#### Record set
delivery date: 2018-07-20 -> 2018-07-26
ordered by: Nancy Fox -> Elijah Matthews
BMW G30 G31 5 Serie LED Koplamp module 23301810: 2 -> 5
########
#### Record set
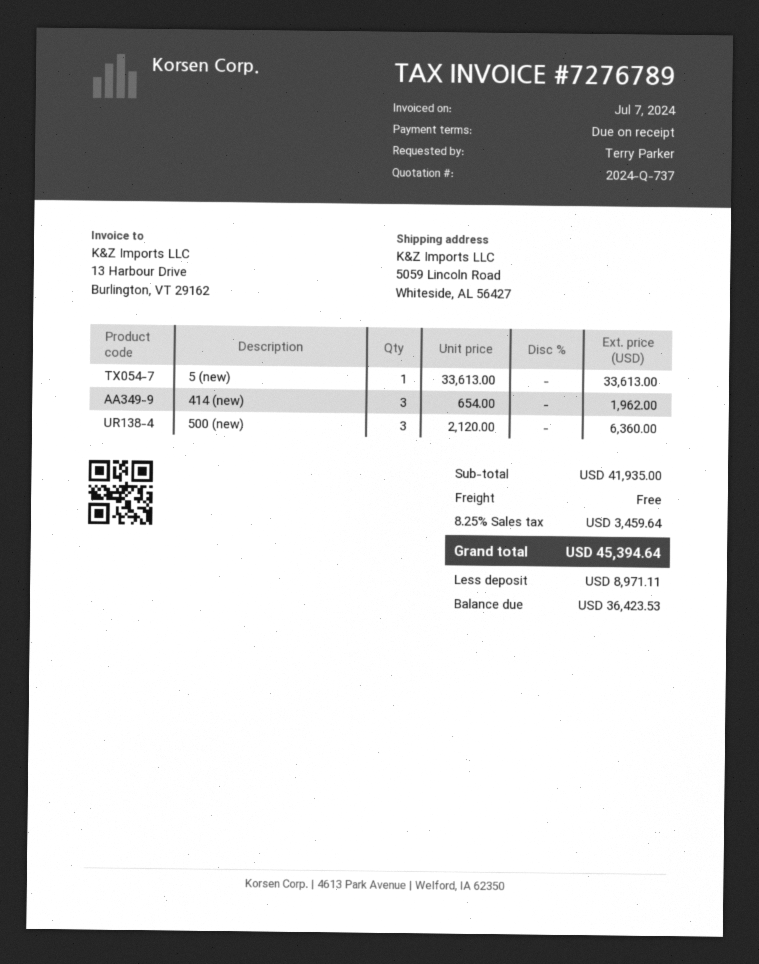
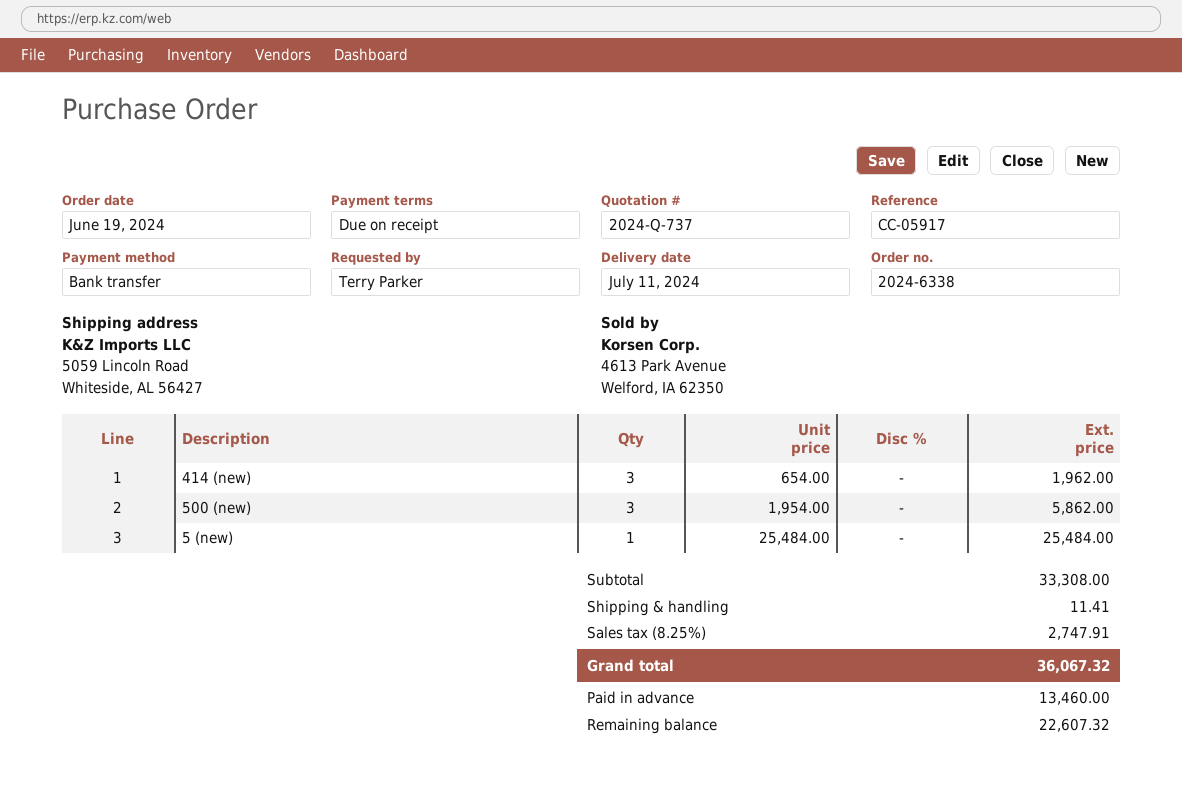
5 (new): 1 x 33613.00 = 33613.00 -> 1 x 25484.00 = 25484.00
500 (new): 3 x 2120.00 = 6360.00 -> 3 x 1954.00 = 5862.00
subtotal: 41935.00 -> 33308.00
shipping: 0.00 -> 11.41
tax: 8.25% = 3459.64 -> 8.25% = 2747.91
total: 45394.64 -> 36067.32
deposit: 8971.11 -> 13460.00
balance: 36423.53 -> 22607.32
########
#### Record set
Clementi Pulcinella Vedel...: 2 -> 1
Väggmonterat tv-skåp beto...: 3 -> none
########
Using the records above, set down exactly the lines from the one with "delivery date: 2018-07-20 -> 2018-07-26" through the one with "BMW G30 G31", inclusive, and nothing more.

Exercise solution:
delivery date: 2018-07-20 -> 2018-07-26
ordered by: Nancy Fox -> Elijah Matthews
BMW G30 G31 5 Serie LED Koplamp module 23301810: 2 -> 5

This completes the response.